Balbehaith noted that Yemeni law distinguishes between simple bankruptcy and fraudulent bankruptcy, with company directors facing criminal liability if assets were squandered or concealed to the detriment of creditors.
This distinction matters, because the missing money may no longer exist as cash. It may have been lost to currency speculation, absorbed into real estate and commercial ventures, transferred to accounts under other names, or moved abroad. In each scenario, the prospects for recovery depend on the availability of clear financial records, seizable assets, and swift judicial action to prevent the remaining funds and properties from being disposed of.
Balbehaith stressed that exchange companies are not commercial banks and are therefore not legally permitted to open accounts or accept deposits from the public.
Dr.
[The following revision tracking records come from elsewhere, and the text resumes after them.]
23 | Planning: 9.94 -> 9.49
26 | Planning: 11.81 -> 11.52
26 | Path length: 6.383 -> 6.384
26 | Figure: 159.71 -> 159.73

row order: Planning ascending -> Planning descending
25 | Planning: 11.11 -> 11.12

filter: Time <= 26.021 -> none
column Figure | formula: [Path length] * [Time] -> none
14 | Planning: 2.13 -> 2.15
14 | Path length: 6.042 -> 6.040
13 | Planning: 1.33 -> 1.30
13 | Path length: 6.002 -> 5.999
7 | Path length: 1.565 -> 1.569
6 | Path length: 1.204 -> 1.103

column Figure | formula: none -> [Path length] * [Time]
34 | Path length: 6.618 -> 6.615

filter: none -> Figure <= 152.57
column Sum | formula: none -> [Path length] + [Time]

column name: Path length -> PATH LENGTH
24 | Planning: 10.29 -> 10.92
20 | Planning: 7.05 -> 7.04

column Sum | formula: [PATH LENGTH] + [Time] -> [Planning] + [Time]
Sami argued that the Central Bank of Yemen in Aden "bears a share of the responsibility," having lacked the enforcement mechanisms needed to prevent exchange companies from opening accounts for citizens. The Bank had issued multiple warnings, he acknowledged, but “lacks sufficient tools to enforce those decisions," adding that effective implementation would have required closer coordination with security agencies and the public funds prosecution office.
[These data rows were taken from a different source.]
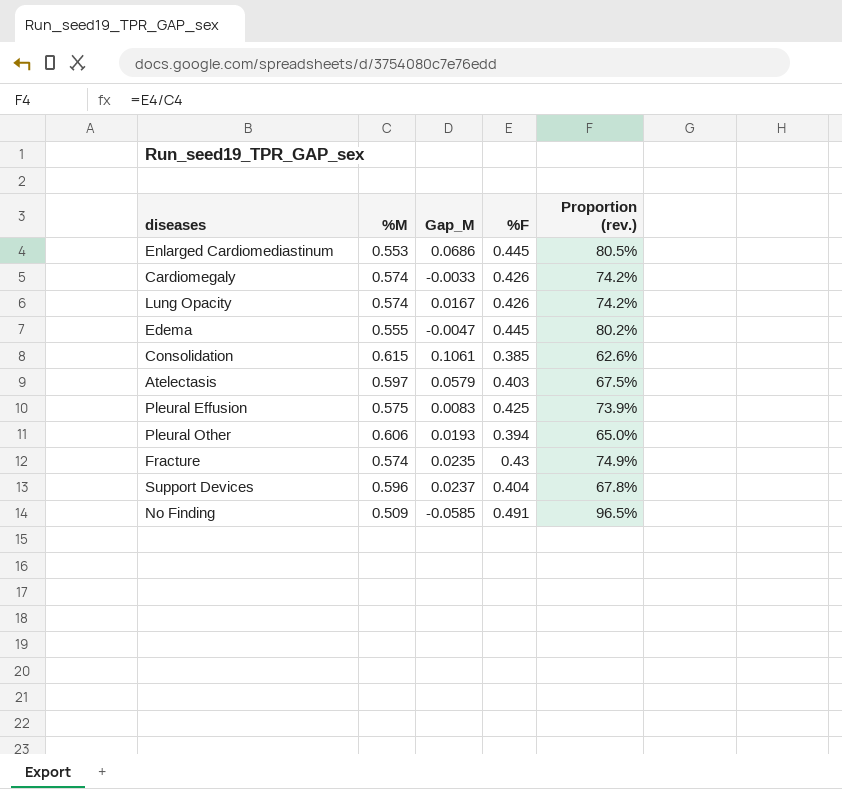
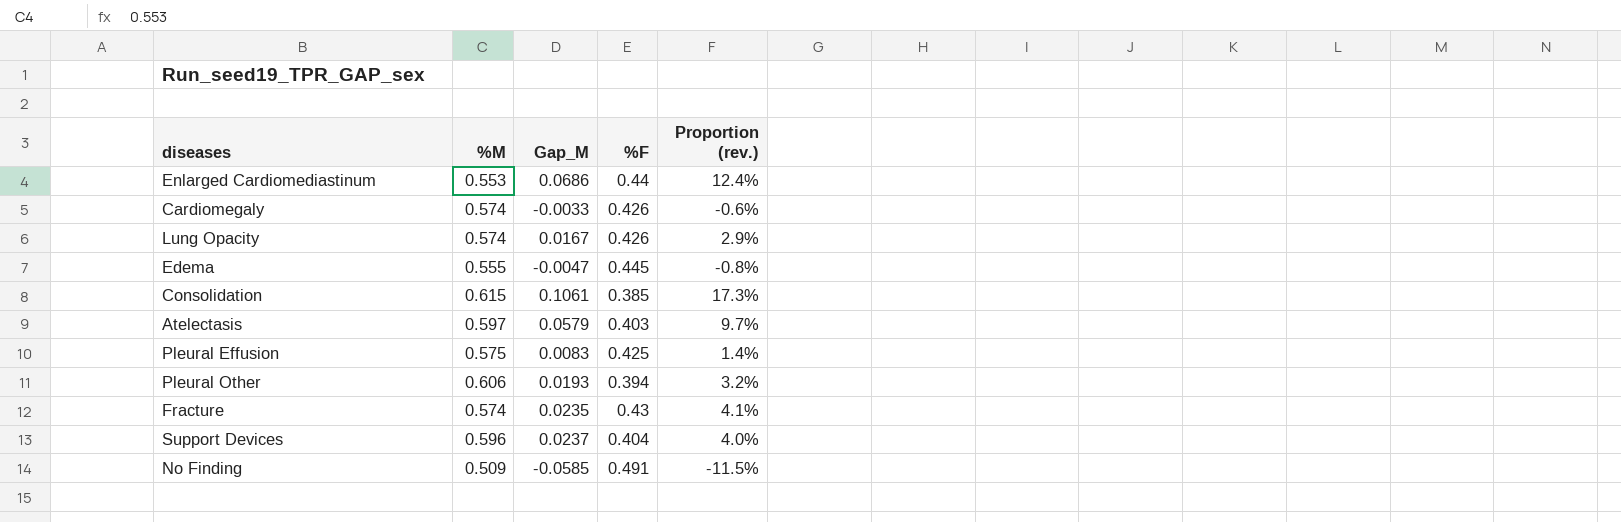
column Proportion (rev.) | formula: [%F] / [%M] -> [Gap_M] / [%M]
Enlarged Cardiomediastinum | %F: 0.445 -> 0.44

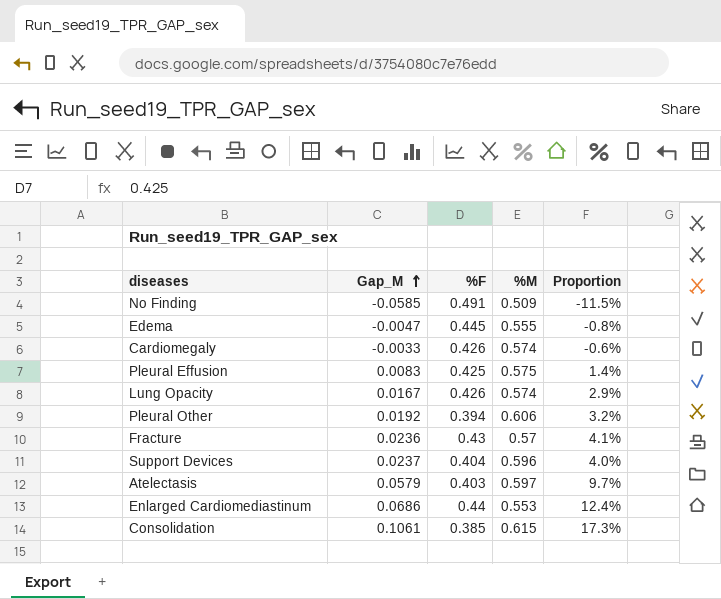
row order: none -> Gap_M ascending
column %M | position: 2 -> 4
column name: Proportion (rev.) -> Proportion
Pleural Other | Gap_M: 0.0193 -> 0.0192
Fracture | Gap_M: 0.0235 -> 0.0236
Fracture | %M: 0.574 -> 0.57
Balbehaith concurred that the Central Bank holds broad supervisory powers, including licensing, inspection, financial solvency reviews, suspension of operations, and the imposition of sanctions. However, he added that "if violations and complaints were recurring and the Central Bank was aware of them without intervening, its legal and administrative liability for supervisory negligence could be invoked."
Attorney Abdullah Babkyly focused on the practical options available to depositors in the aftermath of a collapse. He described the Central Bank not as a "ceremonial regulator" but as an authority with genuine legal powers to license, inspect, suspend, and penalize. He told South24 Center that a company's continued operation despite repeated complaints and warnings "may give rise to legal or administrative liability for the regulatory body if serious negligence is established."
On the question of recovering depositors' rights, Babkyly argued that the most effective course is "swift, collective legal action, filing for immediate precautionary asset freezes, obtaining travel bans on those accused, and tracing accounts and financial transfers." The urgency is real: every delay after a collapse creates a window for funds to be moved, assets transferred, or properties to be disposed of before courts can intervene.
Babkyly identified one of the greatest obstacles as the behavior of some exchange company owners in the period immediately before collapse, moving money, transferring assets and real estate into other names, or remitting funds abroad, all of which complicate the enforcement of judgments and the recovery of depositors' rights.
Between direct corporate liability, questions about the Central Bank’s oversight failures, and more than a decade of economic instability, the depositor remains the most vulnerable figure in this story. They have no access to supervisory protections, no guarantee of recovering their funds when a company fails, and no fast legal recourse, even though they are, in principle, considered partly responsible for their predicament because they disregarded official warnings against opening accounts with exchange companies and depositing funds outside of properly licensed banks.